Bila Tak Terbang Sampai Februari 2015, Merpati Akan Mati Sendiri

Bila Tak Terbang Sampai Februari 2015, Merpati Akan Mati Sendiri

- detikFinance
Rabu, 06 Agu 2014 10:57 WIB
Bila Tak Terbang Sampai Februari 2015, Merpati Akan Mati Sendiri
Jakarta - PT Merpati Nusantara Airlines (Persero) sudah berhenti beroperasi sejak Februari 2014 karena kesulitan keuangan. Namun sampai saat ini belum ada tanda-tanda maskapai ini akan beroperasi kembali.

Direktur Angkutan Udara Kemenhub Djoko Murjatmodjo mengatakan, bila tak ada kunjung beroperasi hingga 1 tahun, maka izin usaha dan penerbangan Merpati akan hangus. Manajemen dan Kementerian BUMN selaku pemegang saham harus mengurus perizinan untuk terbang kembali sebelum Februari 2015.

"Pokoknya kita tunggu saja kalau sampai 1 tahun nggak terbang. Dia mati dengan sendirinya," kata Djoko usai acara penutupan pos koordinasi angkutan lebaran di kantor Kementerian Perhubungan, Jakarta, Rabu (6/8/2014).

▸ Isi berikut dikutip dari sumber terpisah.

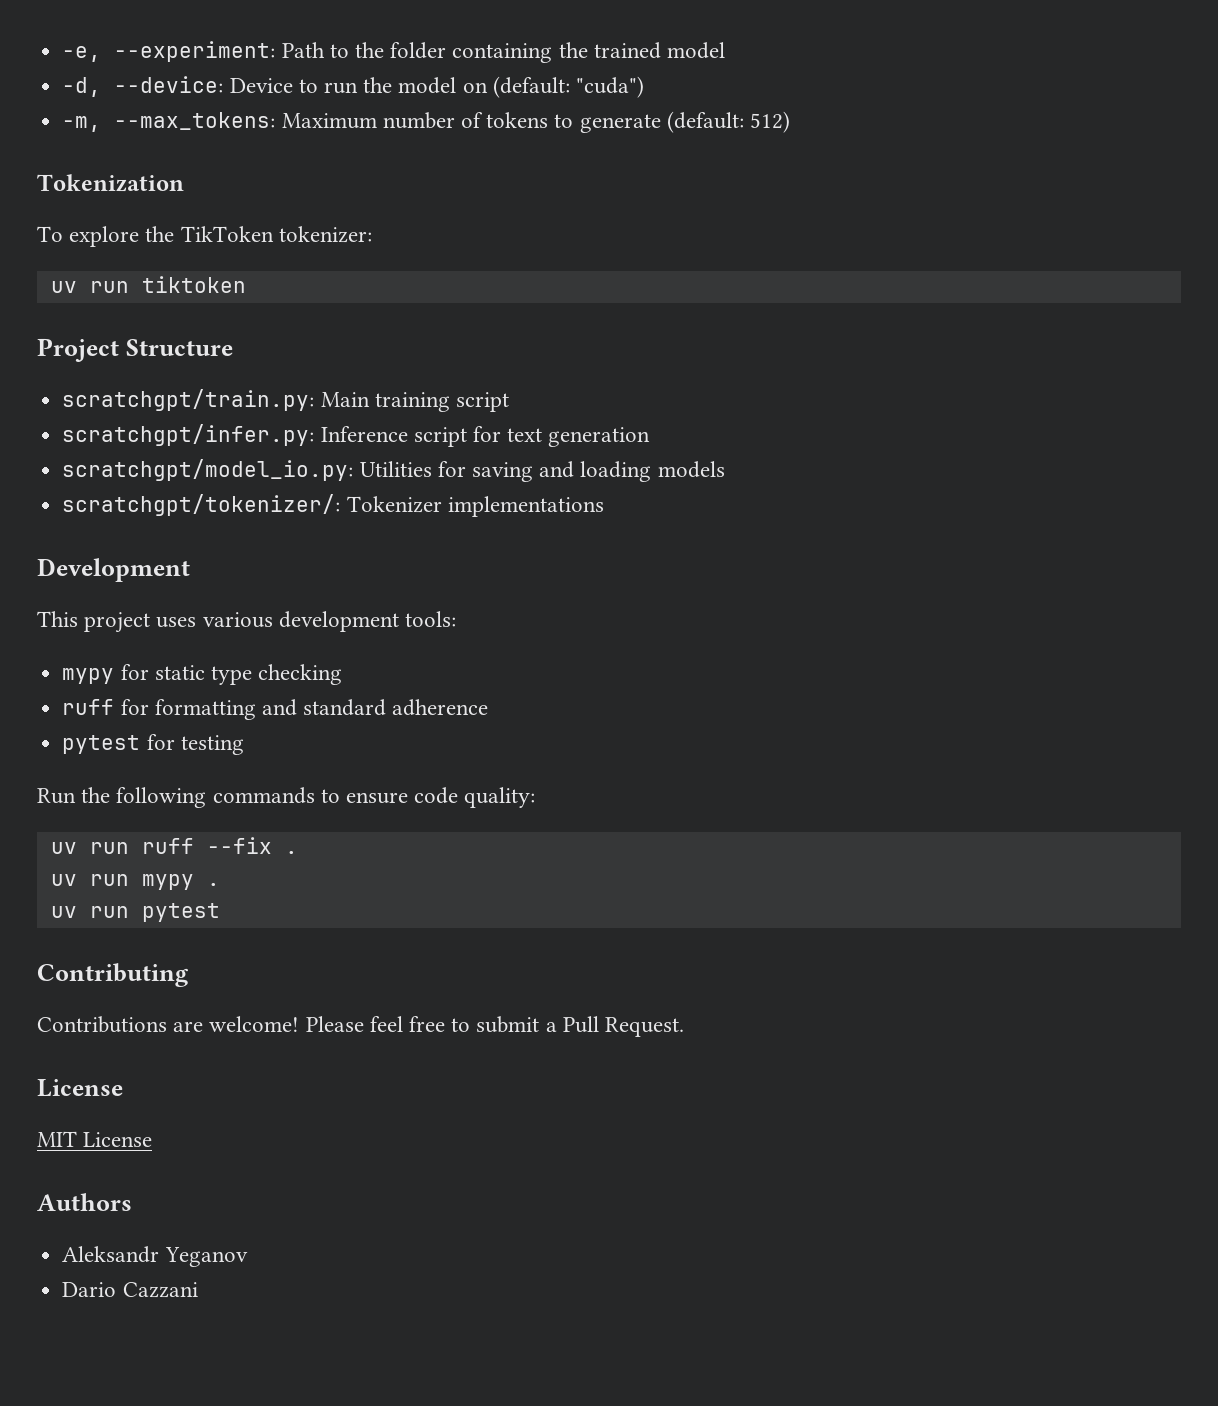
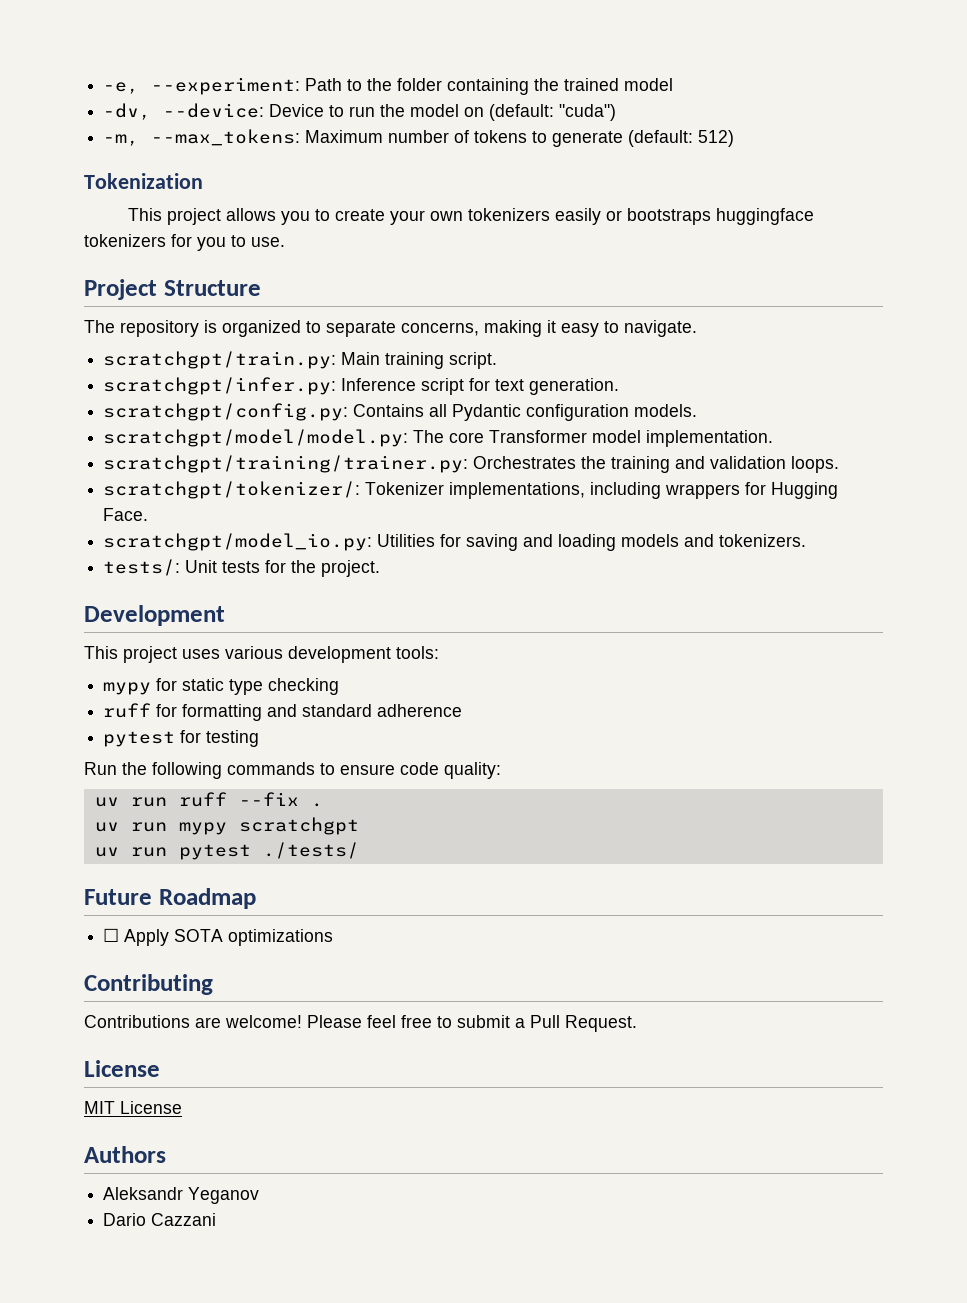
- -d, --device: Device to run the model on (default: "cuda")
+ -dv, --device: Device to run the model on (default: "cuda")
- To explore the TikToken tokenizer:
- uv run tiktoken
+ This project allows you to create your own tokenizers easily or bootstraps huggingface tokenizers for you to use.
  Project Structure
+ The repository is organized to separate concerns, making it easy to navigate.
- scratchgpt/train.py: Main training script
+ scratchgpt/train.py: Main training script.
- scratchgpt/infer.py: Inference script for text generation
+ scratchgpt/infer.py: Inference script for text generation.
+ scratchgpt/config.py: Contains all Pydantic configuration models.
+ scratchgpt/model/model.py: The core Transformer model implementation.
+ scratchgpt/training/trainer.py: Orchestrates the training and validation loops.
+ scratchgpt/tokenizer/: Tokenizer implementations, including wrappers for Hugging Face.
- scratchgpt/model_io.py: Utilities for saving and loading models
- scratchgpt/tokenizer/: Tokenizer implementations
+ scratchgpt/model_io.py: Utilities for saving and loading models and tokenizers.
+ tests/: Unit tests for the project.
- uv run mypy .
+ uv run mypy scratchgpt
- uv run pytest
+ uv run pytest ./tests/
+ Future Roadmap
+ ☐ Apply SOTA optimizations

SCROLL TO CONTINUE WITH CONTENT

Manajemen Merpati menyusun program penerbangan haji agar bisa terbang kembali dan memperoleh dana segar. Namun Kementerian Perhubungan (Kemenhub) selaku regulator penerbangan memiliki pandangan berbeda. Manajemen Merpati diminya untuk fokus melayani penerbangan perintis.

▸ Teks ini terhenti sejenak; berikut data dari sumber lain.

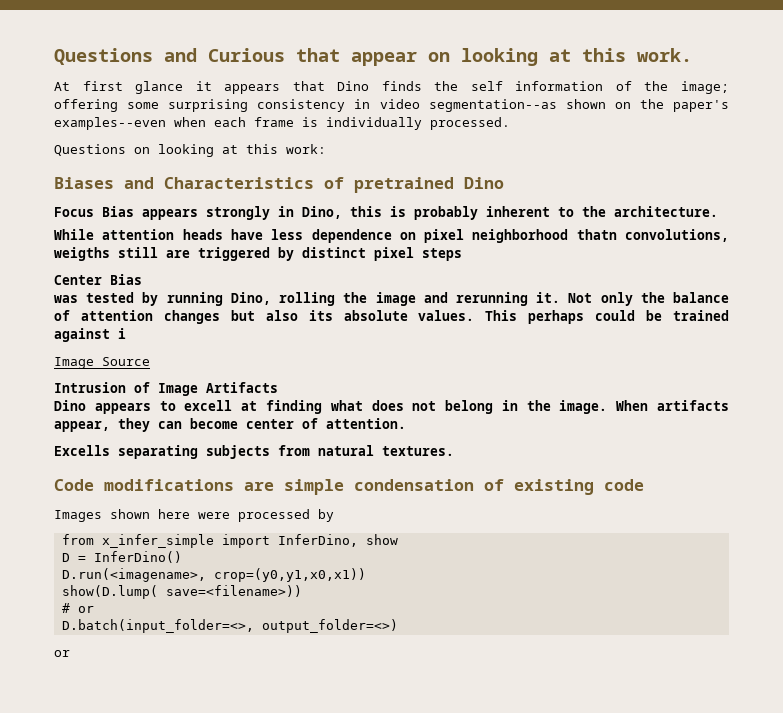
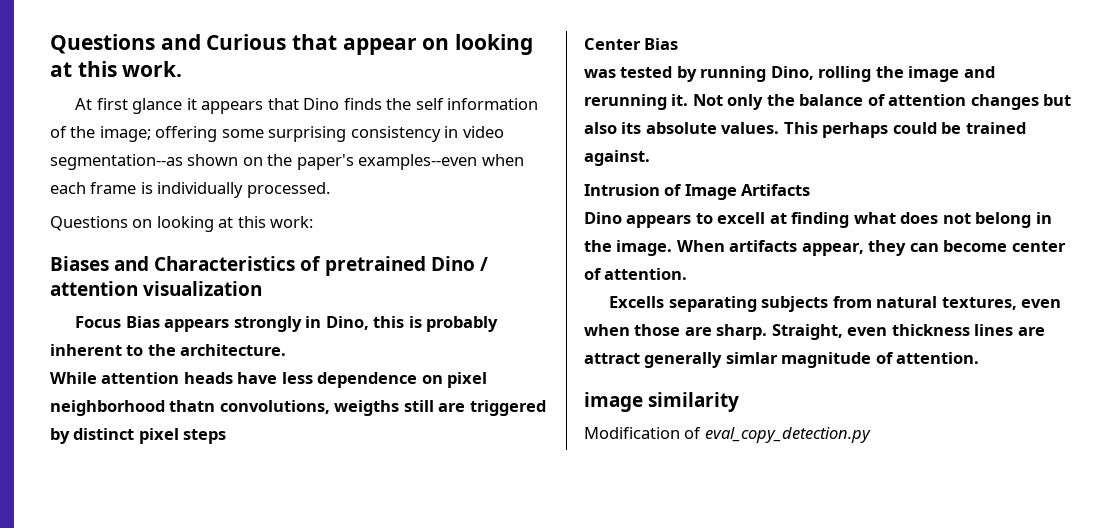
- Biases and Characteristics of pretrained Dino
+ Biases and Characteristics of pretrained Dino / attention visualization
- This perhaps could be trained against i
- Image Source
+ This perhaps could be trained against.
- Excells separating subjects from natural textures.
- Code modifications are simple condensation of existing code
- Images shown here were processed by
- from x_infer_simple import InferDino, show
- D = InferDino()
- D.run(<imagename>, crop=(y0,y1,x0,x1))
- show(D.lump( save=<filename>))
- # or
- D.batch(input_folder=<>, output_folder=<>)
- or
+ Excells separating subjects from natural textures, even when those are sharp. Straight, even thickness lines are attract generally simlar magnitude of attention.
+ image similarity
+ Modification of eval_copy_detection.py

"Silakan dikembangkan tapi yang realistis. Buat Merpati sebaiknya konsentrasi pada rute perintis," kata Djoko.

Selama berhenti beroperasi, manajemen Merpati jarang berkoordinasi dengan regulator. Akibatnya Kemenhub kurang mengetahui perkembangan terkini di Merpati.

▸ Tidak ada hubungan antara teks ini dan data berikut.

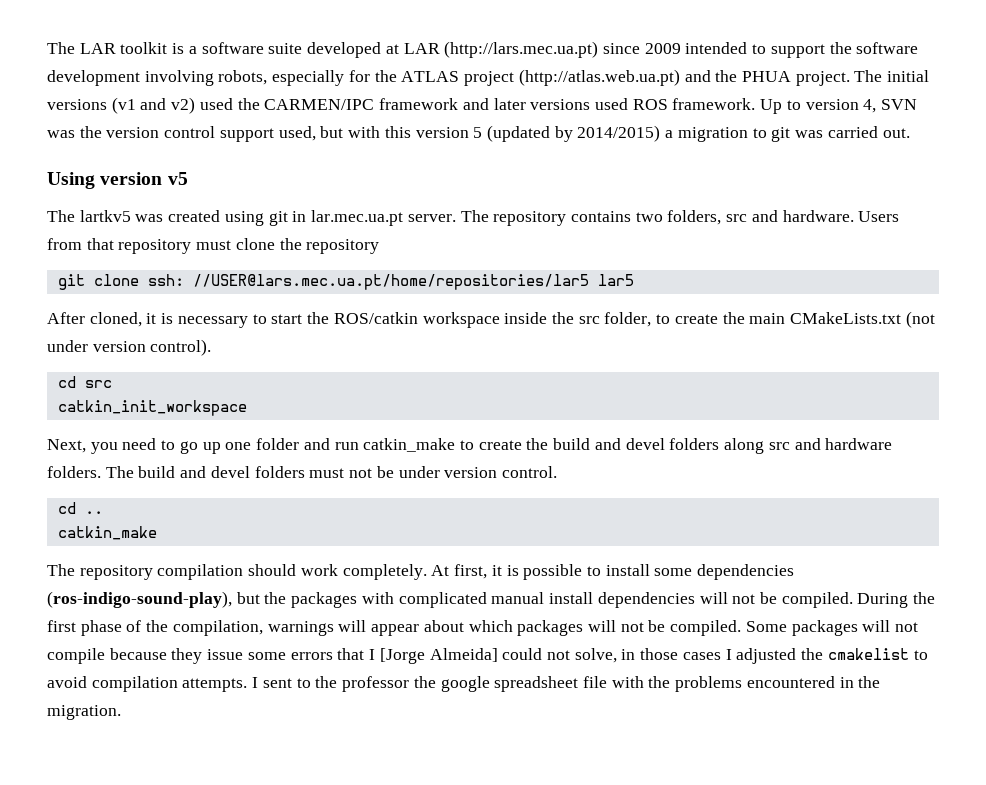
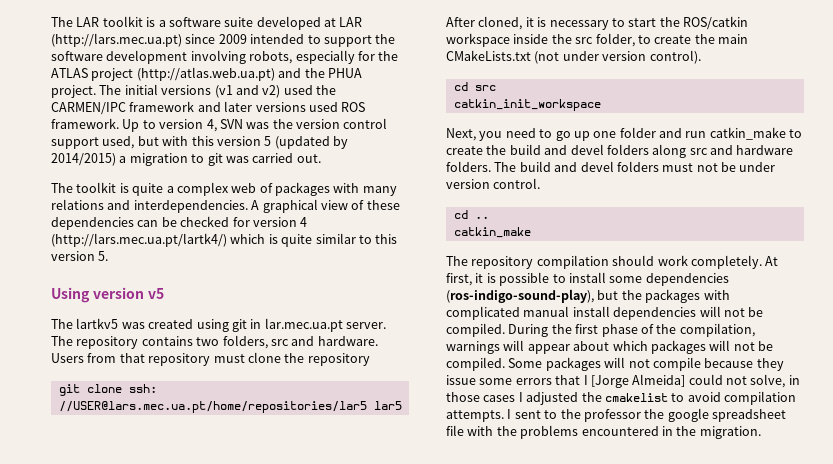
+ The toolkit is quite a complex web of packages with many relations and interdependencies. A graphical view of these dependencies can be checked for version 4 (http://lars.mec.ua.pt/lartk4/) which is quite similar to this version 5.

"Belum ada kabar. Merpati belum ada berita apa-apa. AOC masih di-suspend," jelasnya.

Kemenhub sangat mendukung agar maskapai yang berjuluk si ekor kuning ini bisa terbang kembali. "Kita sudah sampaikan bahwa silakan beroperasi lagi, tapi persoalan keselamatan dan ketentuan penerbangan harus diikuti," ujar Djoko.